With the OBWB in place, bolstered by the Okanagan Basin Study, the Okanagan earned a special regulation in the provincial sewage regulations, requiring tighter controls on wastewater treatment and release to the lakes. The OBWB then established the “Sewage Facilities Grants” program, matching federal dollars to help local communities pay for upgrades. Within 20 years, the level of phosphates in the lakes dropped by more than 90%.

While sewage infrastructure upgrades have taken care of the worst problems, water quality issues go on – especially in wet years.

Each spring, freshet carries loads of sediment downstream, which causes trouble for drinking water treatment and for fish.

In the summer, there is more bacterial pollution – when warm weather multiplies pathogens introduced to streams and reservoirs by animals (birds, beavers, dogs, cattle, humans, etc…).? There is debate about the costs and responsibility for drinking water treatment.

Water quality issues can be more difficult to address than water supply, because many small pollution contributions can add up to big problems.

Collectively, “source protection” falls into three areas:

  1. upper-watersheds – around reservoir lakes and streams on crown land;
  2. agricultural areas; and
  3. developed areas, where we call it “stormwater.”

Different actions are needed for different sources of pollution.

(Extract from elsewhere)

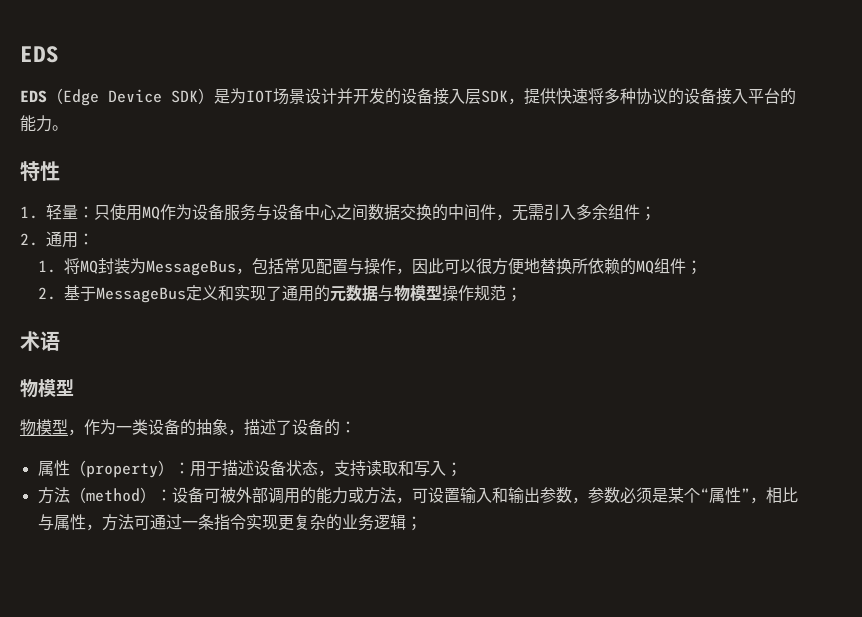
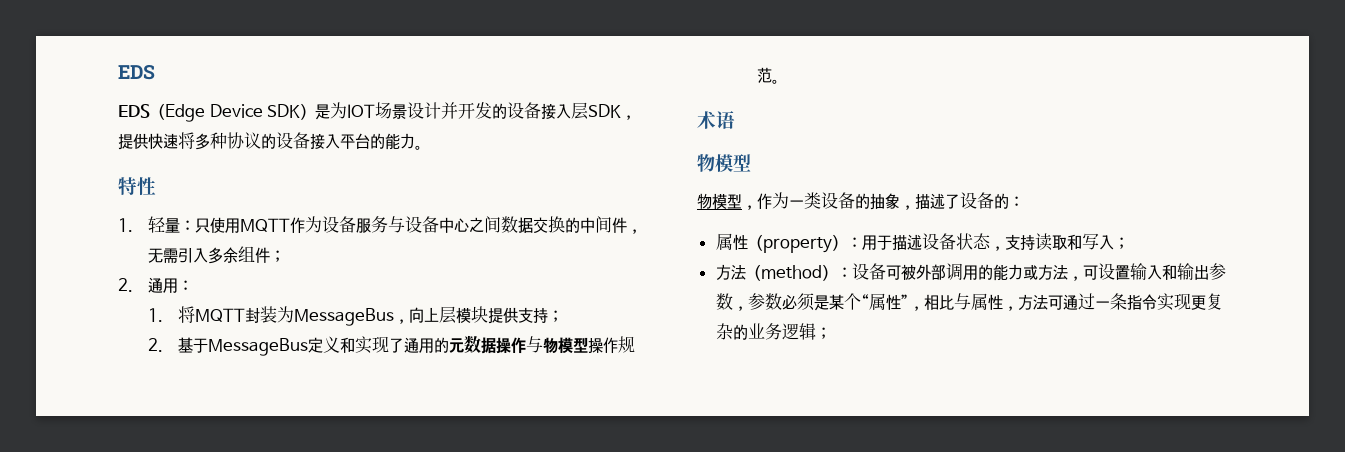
[142,206,160,220] MQ -> [239,218,290,232] MQTT
[79,260,98,274] MQ -> [194,308,245,322] MQTT
[251,258,686,275] 包括常见配置与操作，因此可以很方便地替换所依赖的MQ组件 -> [408,306,548,324] 向上层模块提供支持
(378, 293) none -> [495,337,526,354] 操作
[505,287,522,302] ； -> [771,79,780,84] 。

Water quality is protected by having healthy riparian areas along streams and lakeshores, reducing sediment from logging, road building, and off-road recreation in the upper watershed (refer to tỷ số bóng đá OBWB Policies), and reducing the need for in-stream cattle watering on range lands. In developed areas, the focus is on reducing runoff from streets and yards, and preventing chemical spills and other hazards.

The OBWB has supported research by UBCO on emerging contaminates – pharmaceutical and personal care products that can cause hormone disruption in animals.